Wise wins on transparency — you get the exact mid-market rate Google shows you, every time. Remitly's "Economy" rate is competitive and often beats Wise on smaller sends under NZ$500 thanks to promotional pricing. Revolut is excellent if you already hold a multi-currency account and want to time the conversion yourself, though weekend markups apply. WorldRemit lands somewhere between Wise and the banks. Against a New Zealand bank, expect to save between 3% and 8% per transfer with any of these — that's NZ$60-160 saved on a NZ$2,000 send.
Remitly's Express tier delivers in minutes to most Paraguayan bank accounts when funded by debit card. Wise typically clears in a few hours to one business day via local Paraguayan rails. WorldRemit cash pickups can be ready in 10-15 minutes. Bank wires? Plan on 3-5 business days. Use Express when it's an emergency or rent is due; use Economy when you're sending a planned monthly allowance and want every guaraní to stretch.
Remittances play a meaningful role in Paraguay's economy, supporting household consumption across Asunción, Ciudad del Este, and the rural interior — so the receiving infrastructure is genuinely well developed. The two largest receiving banks in Paraguay are BBVA Paraguay and Banco Continental, and most digital providers can deliver directly to accounts at these institutions, as well as Banco Itaú Paraguay, Sudameris, and Banco Familiar. Cash pickup is widely available through Western Union and MoneyGram agent networks in pharmacies and supermarkets. Mobile wallet delivery to Tigo Money and Personal Pay is supported by some providers and is especially useful for recipients outside major cities.

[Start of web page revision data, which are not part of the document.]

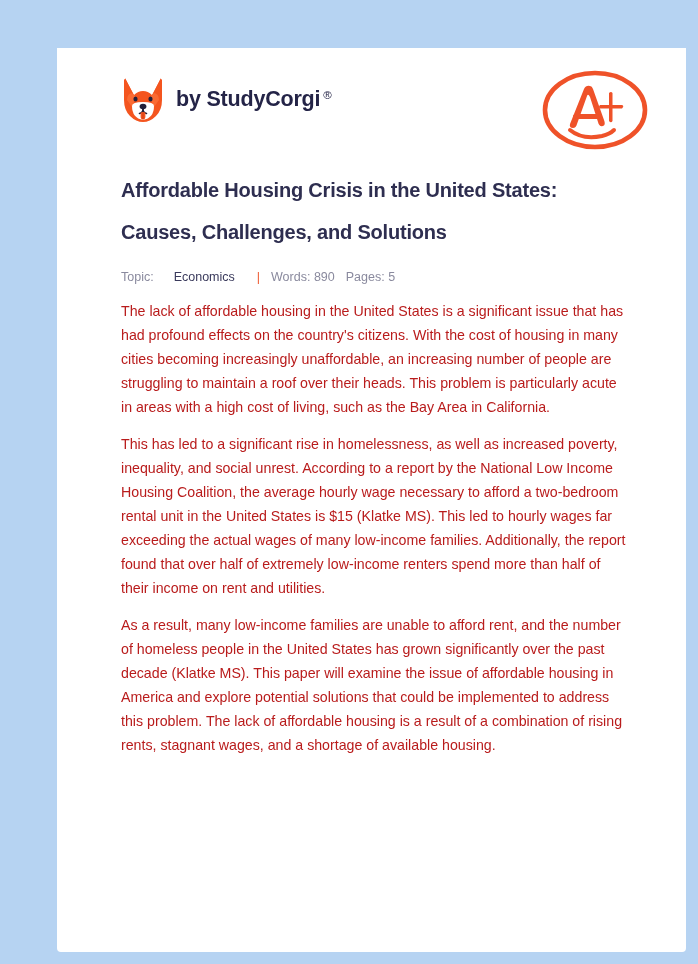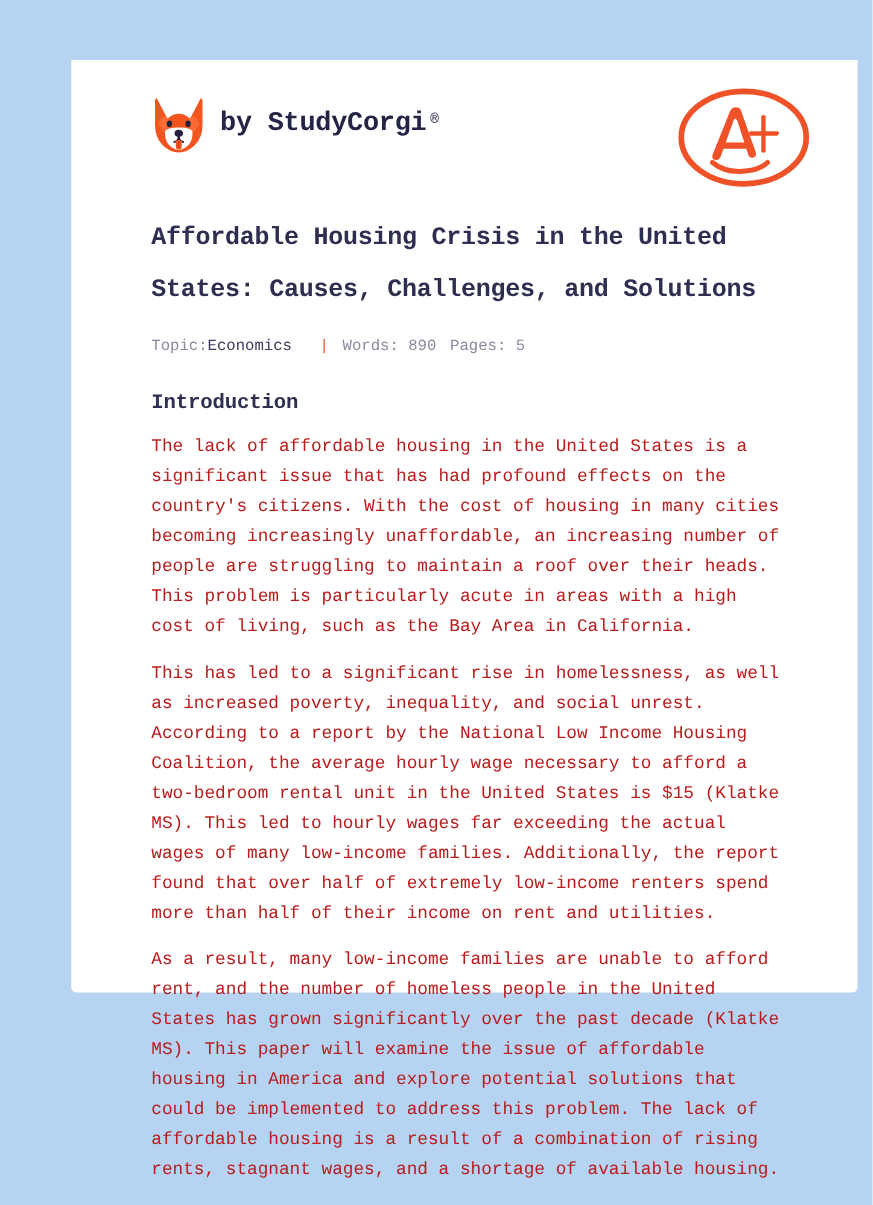"by StudyCorgi" #page-sheet { font-family: Liberation Mono, monospace -> none; height: 746px -> 904px }
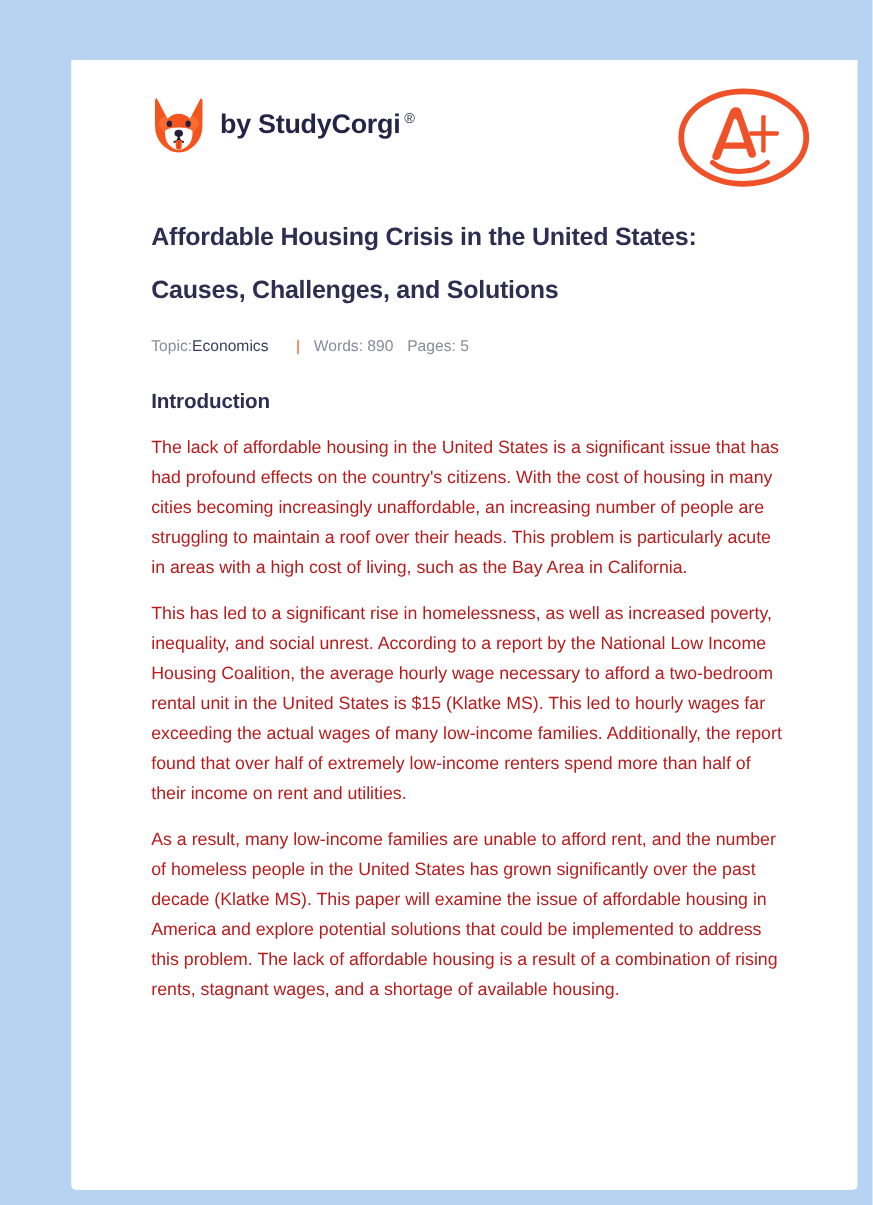"Economics" .doc-meta .meta-value-strong { margin-left: 0 -> 20px }
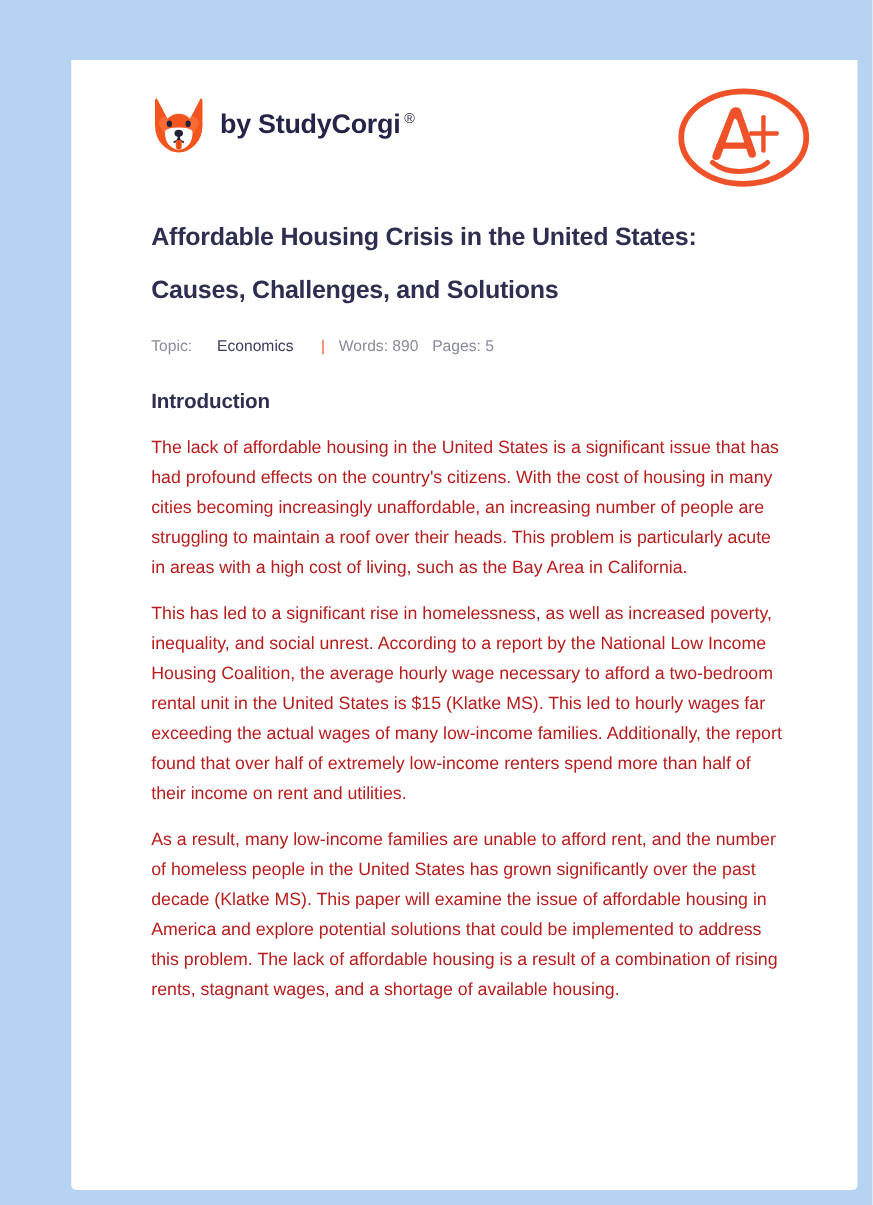"Introduction" h2.section-heading { html: <h2>Introduction</h2> -> none }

Standard banking regulations apply for sending from New Zealand to Paraguay. The IRD doesn't tax personal remittances or gifts, but transfers over NZ$10,000 trigger anti-money-laundering reporting under New Zealand's AML/CFT Act — be ready to show source of funds. On the Paraguayan side, SEPRELAD oversees incoming flows and recipients may need to declare large transfers, but personal family remittances are not income-taxed. Keep your transfer receipts for both jurisdictions.
The NZD/PYG pair is thinly traded, so rates move on USD crosses rather than direct demand. Send during NZ business hours (Tuesday to Thursday) when liquidity is deepest and weekend markups don't apply. Set rate alerts on Wise or Revolut — a 1% swing on a NZ$3,000 transfer is NZ$30 back in your pocket. For amounts over NZ$5,000, request a quote from Wise's large-amount desk; the percentage fee drops materially. Avoid sending Friday evening NZ time when banks lock in weekend rates with a wider spread.